In dem Verfahren ging es am Donnerstag auch um die tragische Situation einiger Kinder der mitangeklagten Ehefrau Yasmin H. Detailliert sprach der Mitarbeiter des Jugendamtes der Zweigstelle Chorweiler über das oftmals traurige Leben der Söhne und einer Tochter. Es ging dabei um Verwahrlosung, Aufenthalte in der Kinder-Psychiatrie, mehrere Heimbesuche, häusliche Gewalt und Teenagerschwangerschaften. Als fast am Ende der Aussage der städtische Mitarbeiter über einen Sohn redet, der in der Förderschule gemobbt wird und darunter leidet, kämpft Yasmin H. (43) mit den Tränen.

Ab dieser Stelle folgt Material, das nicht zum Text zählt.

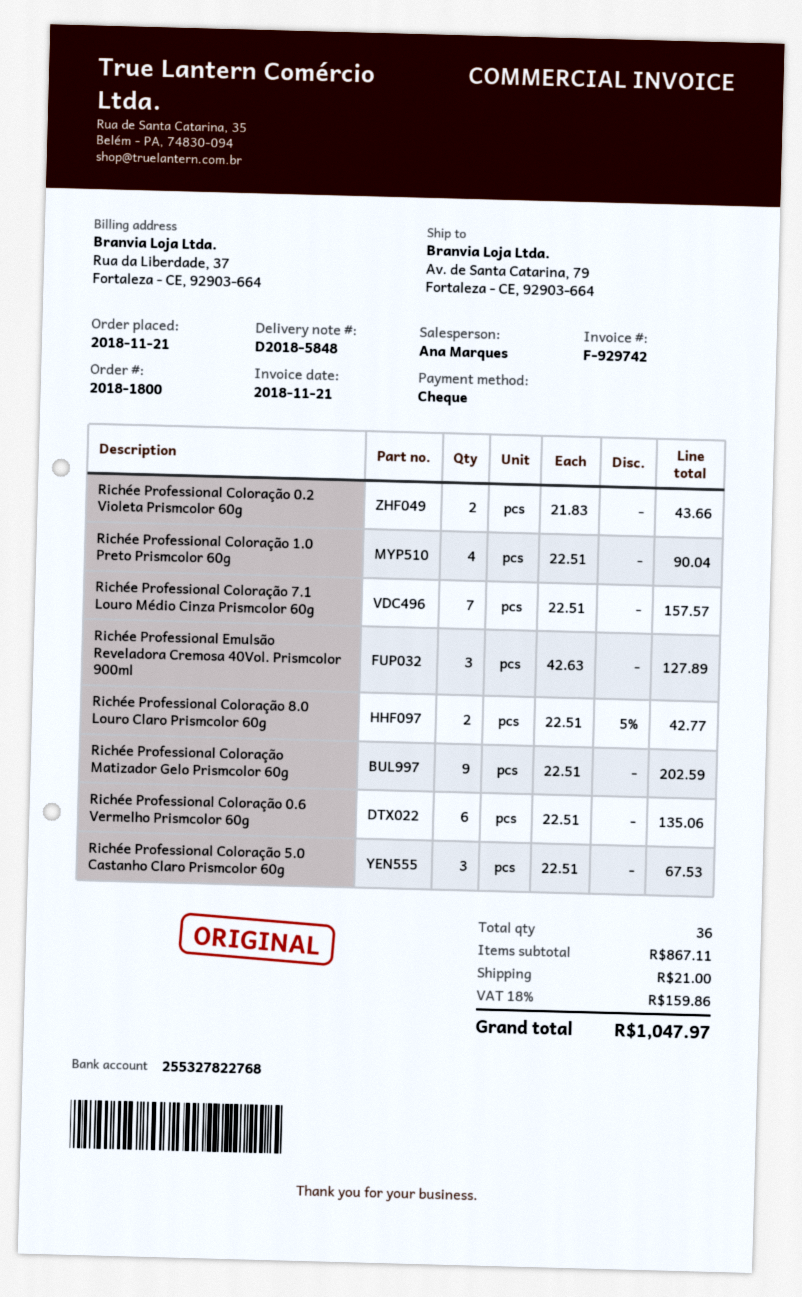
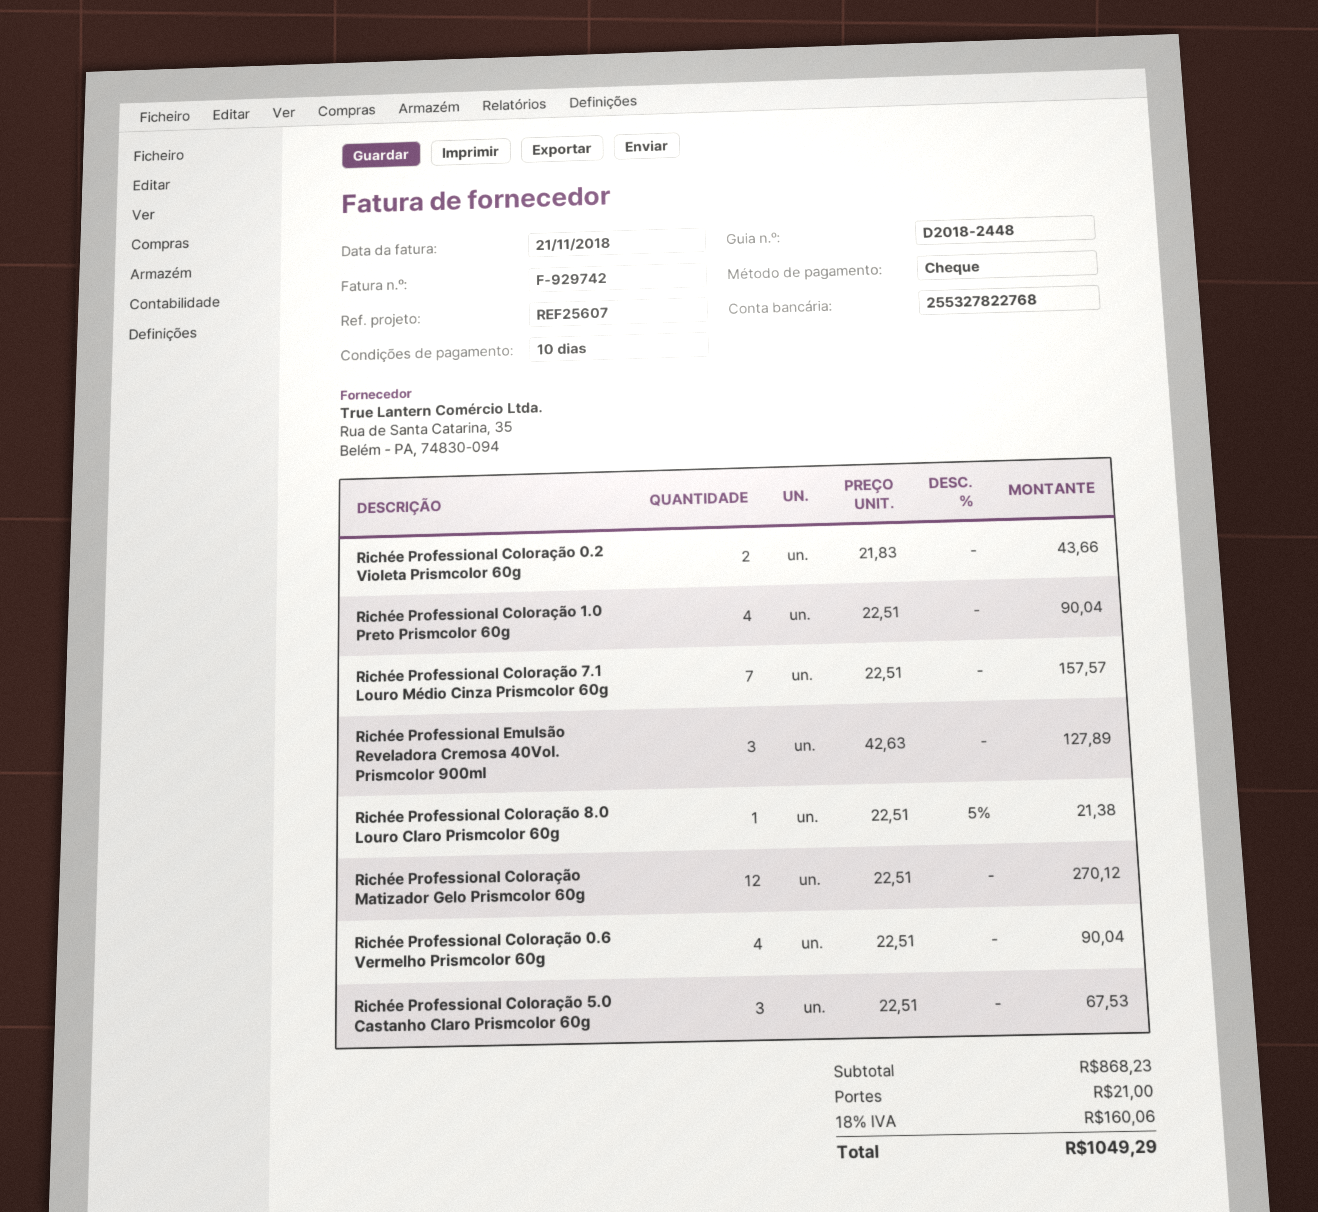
delivery note number: D2018-5848 -> D2018-2448
Richée Professional Coloração 8.0 Louro Claro Prismcolor 60g: 2 x 22.51 - 5% = 42.77 -> 1 x 22.51 - 5% = 21.38
Richée Professional Coloração Matizador Gelo Prismcolor 60g: 9 x 22.51 = 202.59 -> 12 x 22.51 = 270.12
Richée Professional Coloração 0.6 Vermelho Prismcolor 60g: 6 x 22.51 = 135.06 -> 4 x 22.51 = 90.04
subtotal: 867.11 -> 868.23
tax: 18% = 159.86 -> 18% = 160.06
total: 1047.97 -> 1049.29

Besonders gelitten hat offensichtlich auch die älteste minderjährige Tochter. Der Sozialarbeiter berichtete, dass das Mädchen sehr zurückgezogen in der Wohnung an der Osloer Straße lebte und es nicht möglich war, sie in die Schule zu schicken. Den ersten Kontakt hatte der Sozialarbeiter, als Yasmin H. im Jahr 2013 vor ihrem gewalttätigen Mann von Düren nach Köln flüchtete. Weil die älteste Tochter immer wieder den Unterricht schwänzte, meldete sich die Schule bei ihm. Das Mädchen wurde daraufhin jahrelang in verschiedensten Einrichtungen im Rheinland intensiv betreut und lebt mittlerweile bei der Schwester in Delmenhorst. Im Jahr 2018 wurde sie schwanger und war „maßlos überfordert“, wie der Sozialarbeiter sagte. Das Baby kam in Obhut des Amtes.

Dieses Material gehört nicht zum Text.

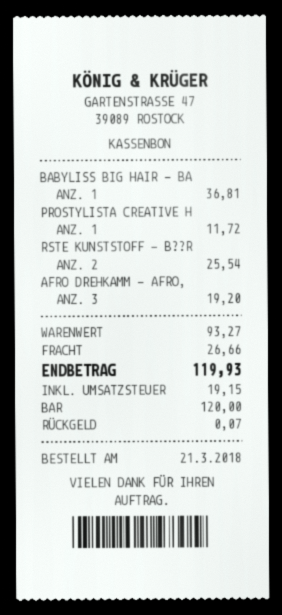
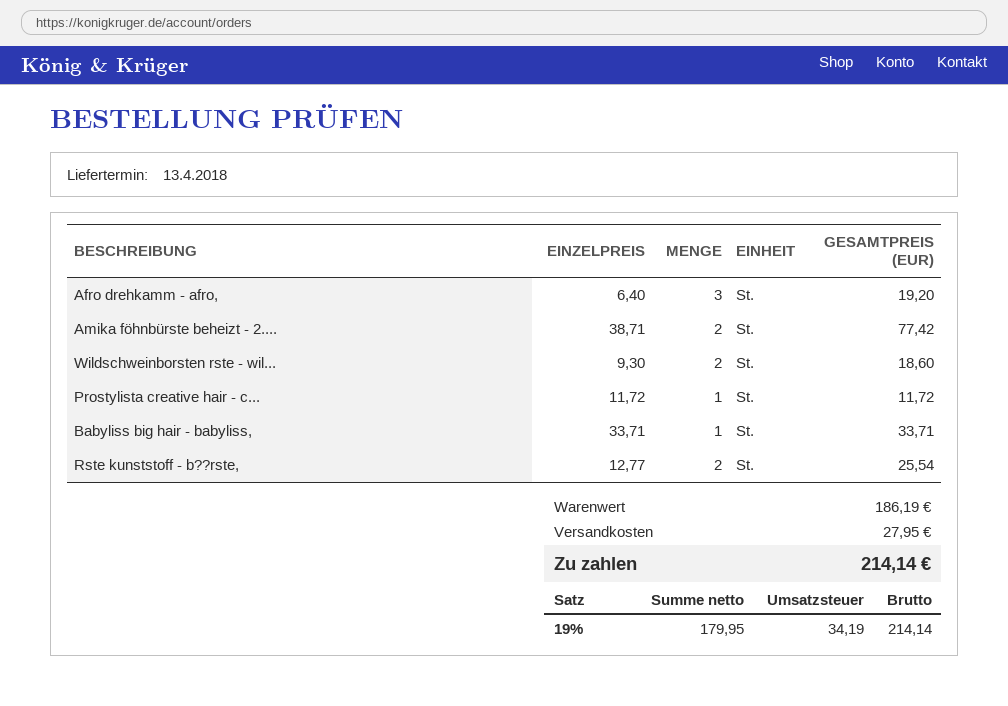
BABYLISS BIG HAIR - BA: 1 for 36.81 -> 1 for 33.71
Amika föhnbürste beheizt - 2....: none -> 2 for 77.42
Wildschweinborsten rste - wil...: none -> 2 for 18.60
subtotal: 93.27 -> 186.19
shipping: 26.66 -> 27.95
tax: 19.15 -> 34.19
total: 119.93 -> 214.14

Der Sozialarbeiter berichtete, dass Yasmin H. am Tag der großen Razzia und Festnahme ihres Mannes am 13. Juni 2018 in Chorweiler hochschwanger war, mit dem Rettungswagen in die Klinik kam und zwei Tage später ihr sechstes Kind zur Welt brachte. Der Sozialarbeiter kümmerte sich um die zurückgebliebenen Kinder und brachte sie unter. „Da war ich ziemlich im Stress“, erklärte der Zeuge. Zu ihm sagte die Mitangeklagte: „Wie schrecklich. Jetzt weiß ganz Deutschland, dass mein Mann ein Terrorist ist.“ In welchem Umfang die Frau von den Terrorplänen und der Herstellung der Rizin-Bombe wusste, soll der Prozess zeigen. Zu dem Tatvorwurf schweigt die Frau bisher.

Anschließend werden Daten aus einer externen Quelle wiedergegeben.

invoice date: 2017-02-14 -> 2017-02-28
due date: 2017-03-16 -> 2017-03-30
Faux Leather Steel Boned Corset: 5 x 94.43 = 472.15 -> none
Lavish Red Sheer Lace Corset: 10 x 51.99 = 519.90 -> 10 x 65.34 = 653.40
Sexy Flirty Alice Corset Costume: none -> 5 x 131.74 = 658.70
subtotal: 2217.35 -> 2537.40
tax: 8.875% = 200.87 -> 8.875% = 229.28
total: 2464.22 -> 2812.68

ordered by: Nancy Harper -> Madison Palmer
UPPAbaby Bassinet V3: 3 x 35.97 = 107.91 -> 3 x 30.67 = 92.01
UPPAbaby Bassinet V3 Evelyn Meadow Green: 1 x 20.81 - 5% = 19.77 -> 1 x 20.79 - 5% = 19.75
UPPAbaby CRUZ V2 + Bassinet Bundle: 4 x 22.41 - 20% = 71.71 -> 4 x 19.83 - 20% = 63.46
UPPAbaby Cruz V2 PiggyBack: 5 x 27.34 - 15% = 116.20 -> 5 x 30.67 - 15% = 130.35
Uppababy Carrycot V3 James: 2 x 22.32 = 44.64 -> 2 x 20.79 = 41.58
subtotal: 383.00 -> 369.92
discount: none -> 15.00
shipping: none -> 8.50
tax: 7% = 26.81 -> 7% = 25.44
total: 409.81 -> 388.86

Im Hochsicherheitstrakt des Düsseldorfer Oberlandesgerichtes trat auch eine Mitarbeiterin der Kölner Ausländerbehörde auf. Das Amt hatte ein Visa für den Angeklagten Sief Allah H. abgelehnt. Die Sachbearbeiterin sagte, sie hatten den Eindruck, dass Yasmin H. die angebahnte Ehe ernst nehme, der Mann die Heirat aber nur nutzen wollte, um nach Deutschland zu kommen. Als Yasmin schwanger war, sahen die Ämter keine rechtlichen Möglichkeiten mehr, den Visa-Antrag abzulehnen. „Es gab gravierende Unstimmigkeiten bei den Angaben über die gemeinsamen Lebensverhältnisse“, sagte die Zeugin. So gab der Mann beispielsweise in einem Fragebogen der Ämter an, dass seine Frau keine Narben hat. Aber die 43-Jährige hat am Hals eine Narbe von einer Schilddrüsen-Operation.

Der Prozess im „Terror-Bunker“ wird am heutigen Freitag mit der Vernehmung von BKA-Beamten fortgesetzt.